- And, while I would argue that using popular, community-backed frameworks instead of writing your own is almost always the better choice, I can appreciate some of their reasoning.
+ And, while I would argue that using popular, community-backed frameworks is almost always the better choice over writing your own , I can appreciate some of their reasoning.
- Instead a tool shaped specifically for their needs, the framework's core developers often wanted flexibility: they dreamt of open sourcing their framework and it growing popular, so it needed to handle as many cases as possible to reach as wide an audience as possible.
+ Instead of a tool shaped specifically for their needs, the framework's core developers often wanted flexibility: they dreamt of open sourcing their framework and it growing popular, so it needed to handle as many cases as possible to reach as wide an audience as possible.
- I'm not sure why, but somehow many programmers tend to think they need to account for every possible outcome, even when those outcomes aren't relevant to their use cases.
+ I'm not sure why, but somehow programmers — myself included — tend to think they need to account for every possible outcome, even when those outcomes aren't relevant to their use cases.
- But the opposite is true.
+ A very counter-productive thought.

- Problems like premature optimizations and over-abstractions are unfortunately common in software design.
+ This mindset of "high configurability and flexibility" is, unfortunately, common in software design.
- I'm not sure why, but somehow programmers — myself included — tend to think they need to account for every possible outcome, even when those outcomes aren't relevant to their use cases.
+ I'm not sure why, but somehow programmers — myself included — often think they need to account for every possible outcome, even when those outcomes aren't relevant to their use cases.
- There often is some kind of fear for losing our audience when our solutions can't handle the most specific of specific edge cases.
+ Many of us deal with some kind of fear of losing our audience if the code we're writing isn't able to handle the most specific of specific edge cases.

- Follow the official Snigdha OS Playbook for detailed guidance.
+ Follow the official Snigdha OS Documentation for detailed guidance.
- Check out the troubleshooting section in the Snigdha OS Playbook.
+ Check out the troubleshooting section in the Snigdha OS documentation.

● ABOUT THIS EXERCISE:
Look through the data above and return exactly the lines from the one that contains "community-backed frameworks is" to the one that contains "unfortunately, common in software design.", inclusive, with nothing else.

● TASK RESPONSE:
+ And, while I would argue that using popular, community-backed frameworks is almost always the better choice over writing your own , I can appreciate some of their reasoning.
- Instead a tool shaped specifically for their needs, the framework's core developers often wanted flexibility: they dreamt of open sourcing their framework and it growing popular, so it needed to handle as many cases as possible to reach as wide an audience as possible.
+ Instead of a tool shaped specifically for their needs, the framework's core developers often wanted flexibility: they dreamt of open sourcing their framework and it growing popular, so it needed to handle as many cases as possible to reach as wide an audience as possible.
- I'm not sure why, but somehow many programmers tend to think they need to account for every possible outcome, even when those outcomes aren't relevant to their use cases.
+ I'm not sure why, but somehow programmers — myself included — tend to think they need to account for every possible outcome, even when those outcomes aren't relevant to their use cases.
- But the opposite is true.
+ A very counter-productive thought.

- Problems like premature optimizations and over-abstractions are unfortunately common in software design.
+ This mindset of "high configurability and flexibility" is, unfortunately, common in software design.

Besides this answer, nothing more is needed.